Material shown:
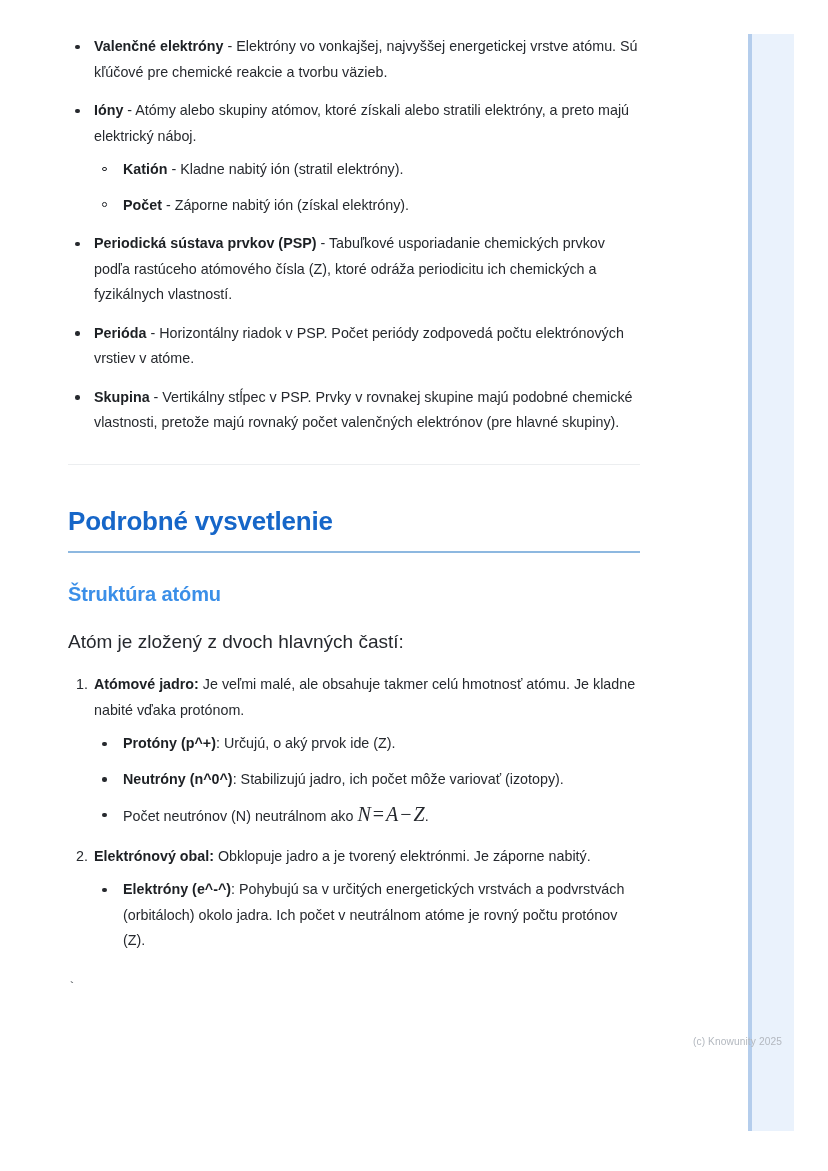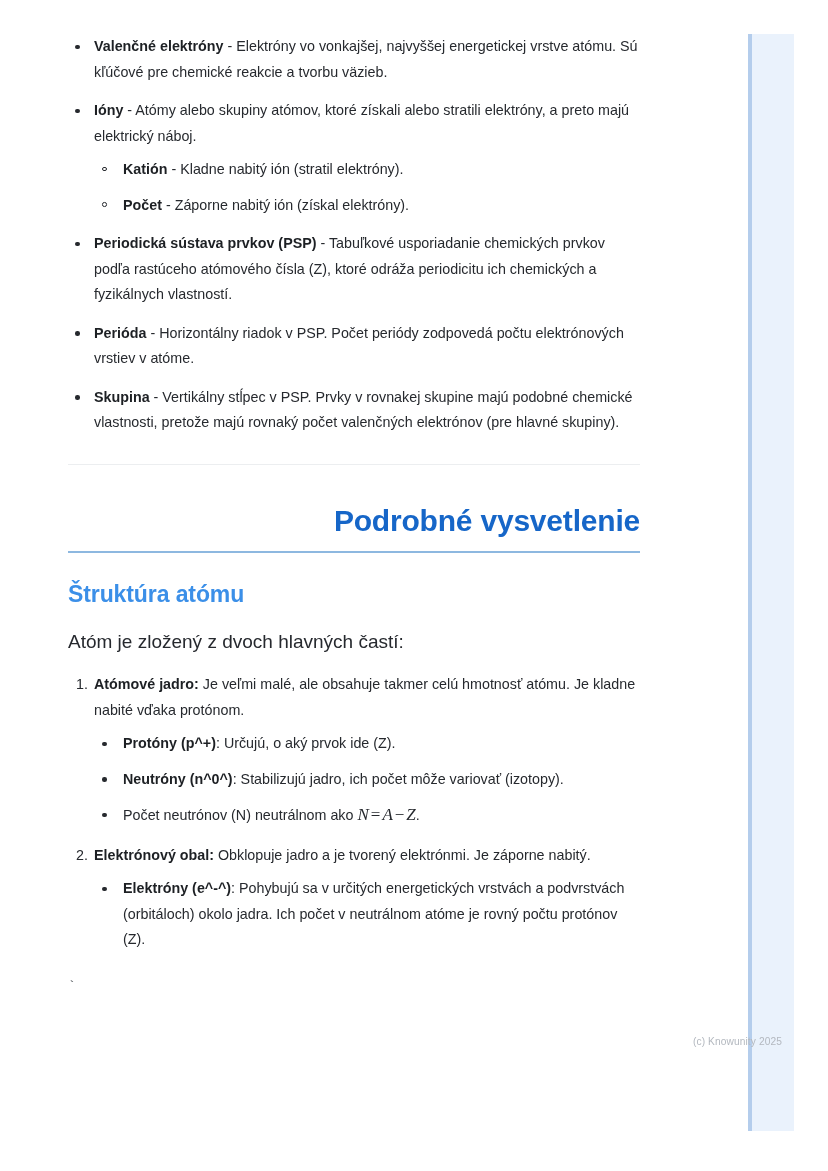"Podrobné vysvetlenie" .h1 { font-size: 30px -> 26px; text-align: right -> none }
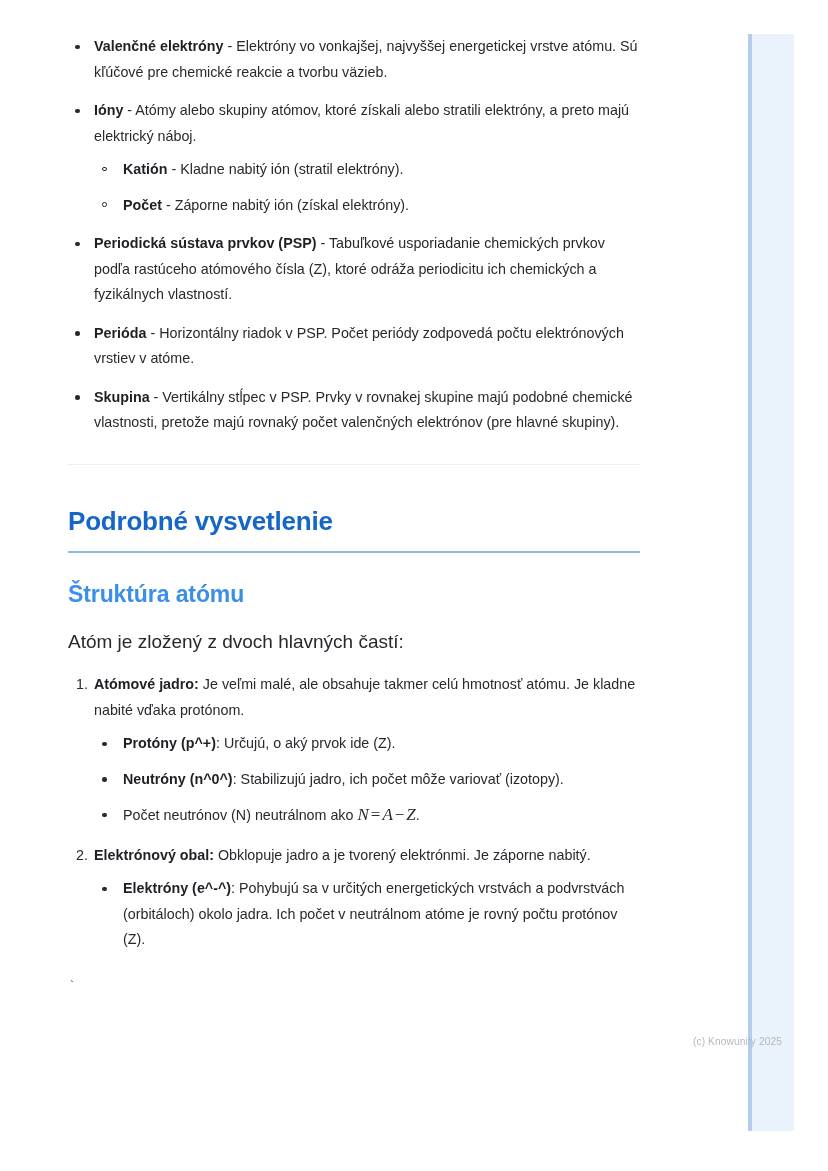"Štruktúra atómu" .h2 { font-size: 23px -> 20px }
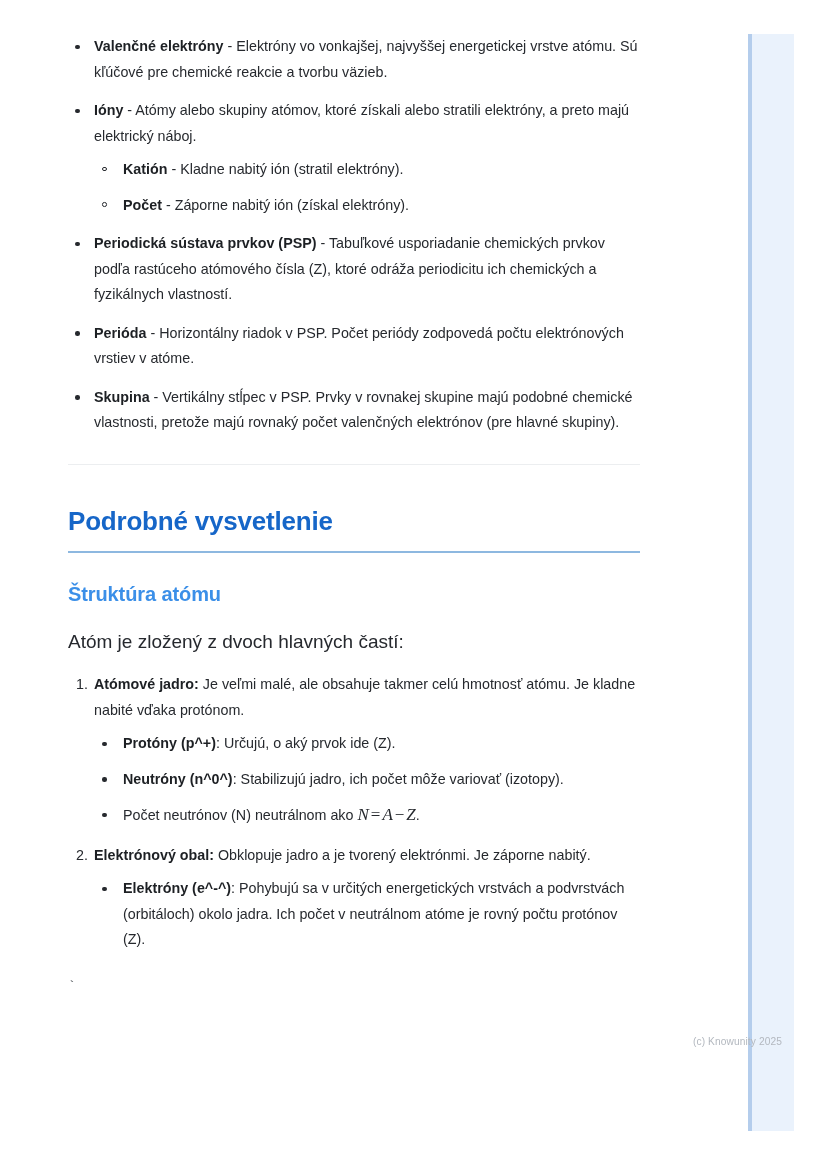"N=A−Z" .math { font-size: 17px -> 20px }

* * *

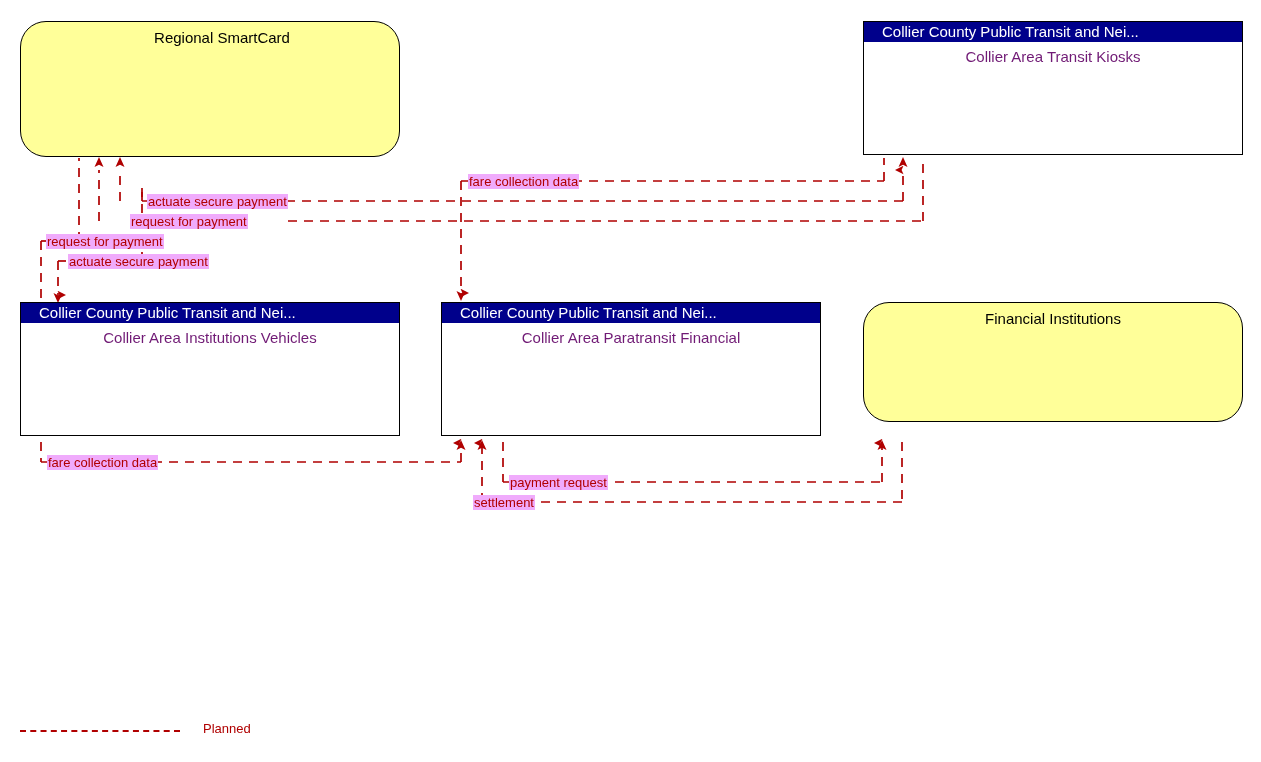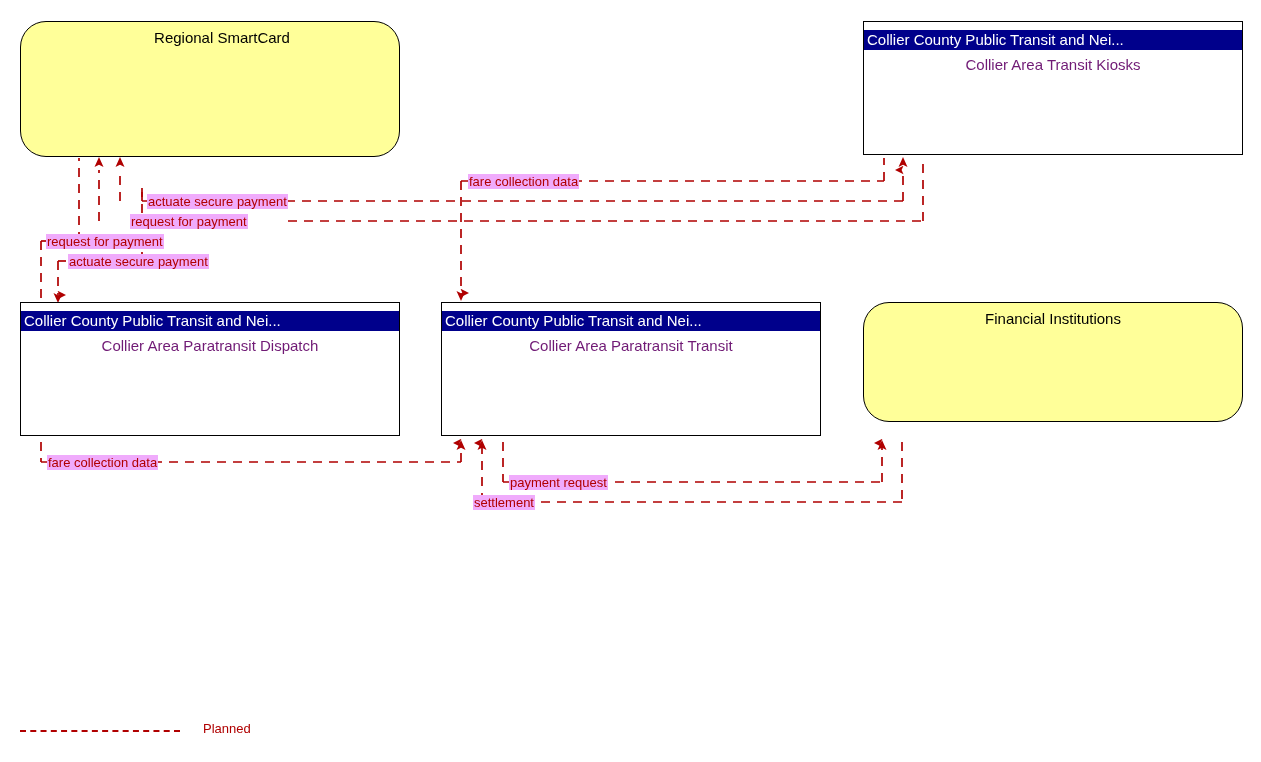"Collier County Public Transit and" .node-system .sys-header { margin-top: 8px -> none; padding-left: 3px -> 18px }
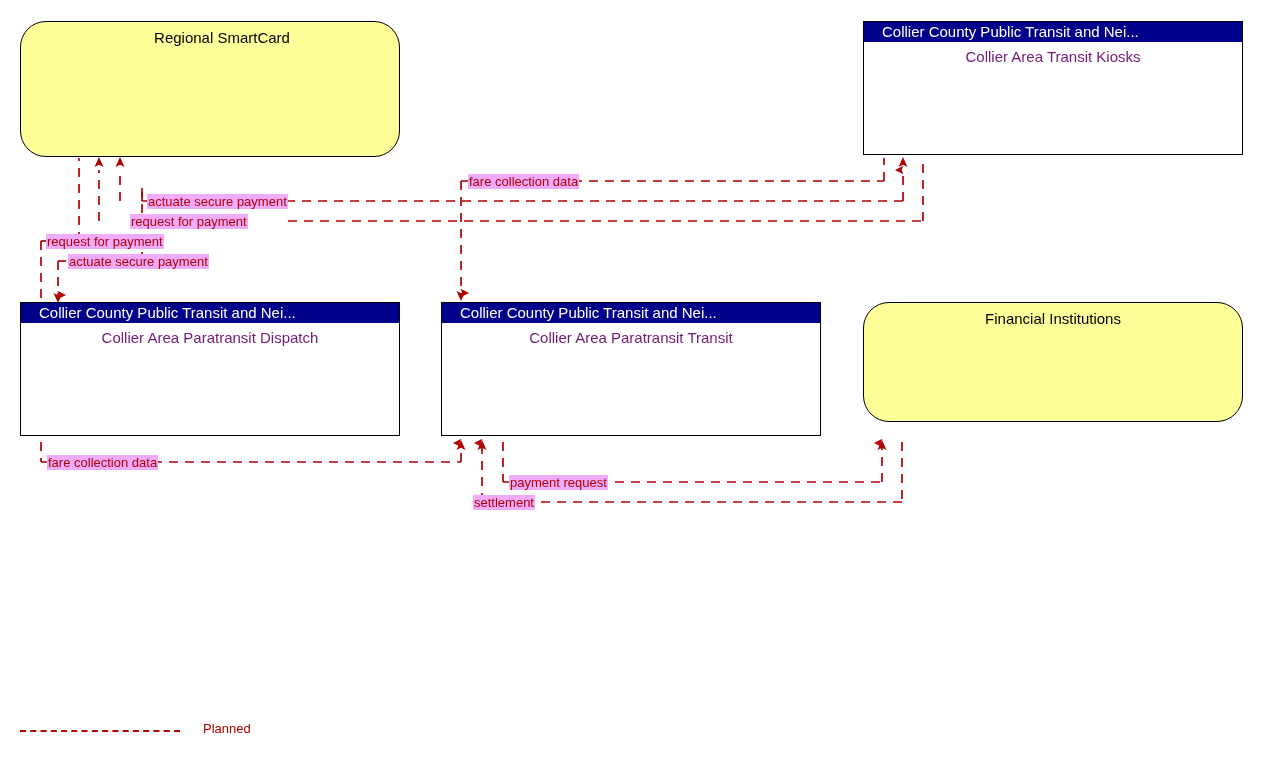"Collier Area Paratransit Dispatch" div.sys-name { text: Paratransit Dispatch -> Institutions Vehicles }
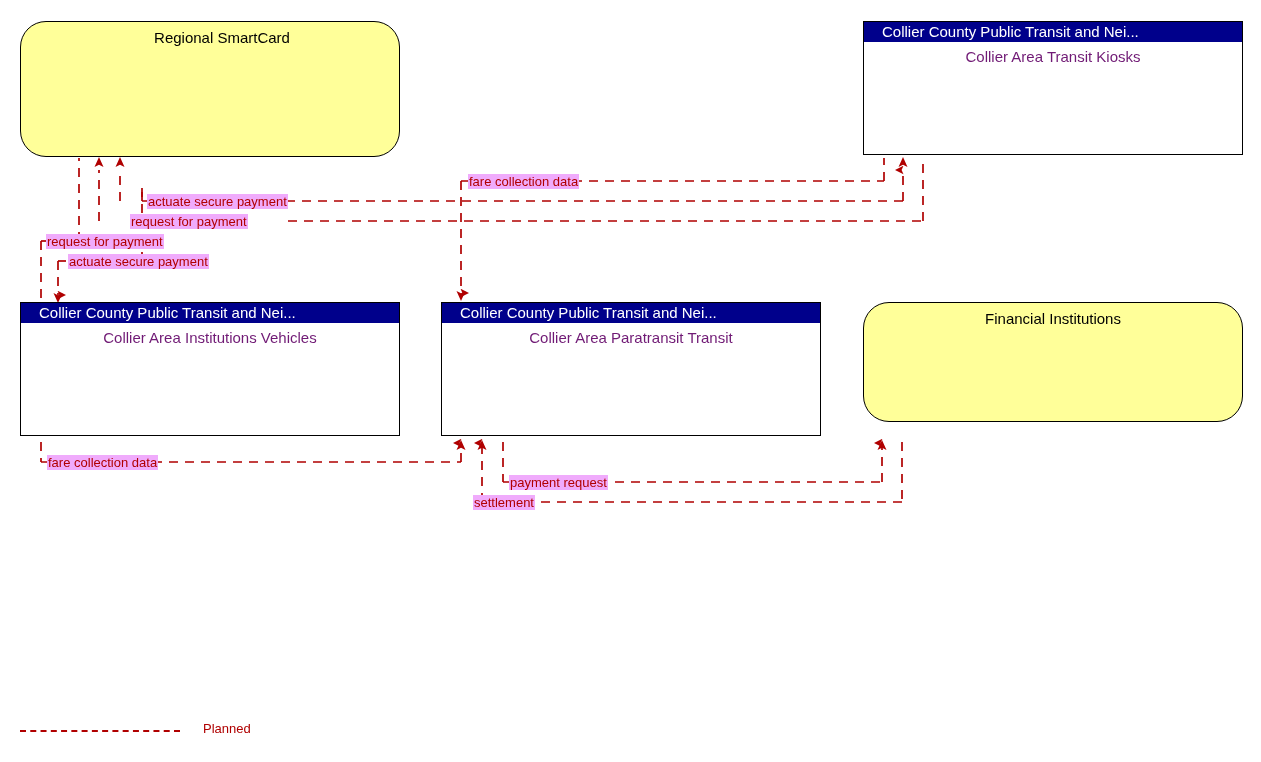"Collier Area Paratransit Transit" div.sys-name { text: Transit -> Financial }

---

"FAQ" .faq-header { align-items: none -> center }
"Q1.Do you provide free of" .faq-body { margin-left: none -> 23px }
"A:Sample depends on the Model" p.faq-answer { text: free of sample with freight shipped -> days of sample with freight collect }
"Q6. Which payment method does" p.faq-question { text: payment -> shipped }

Task details:
Reproduce the data above exactly, but only from the line containing "font-size: 23px ->" through the line containing "font-size: 17px ->". Omit all pictures.

Written reply:
"Štruktúra atómu" .h2 { font-size: 23px -> 20px }
"N=A−Z" .math { font-size: 17px -> 20px }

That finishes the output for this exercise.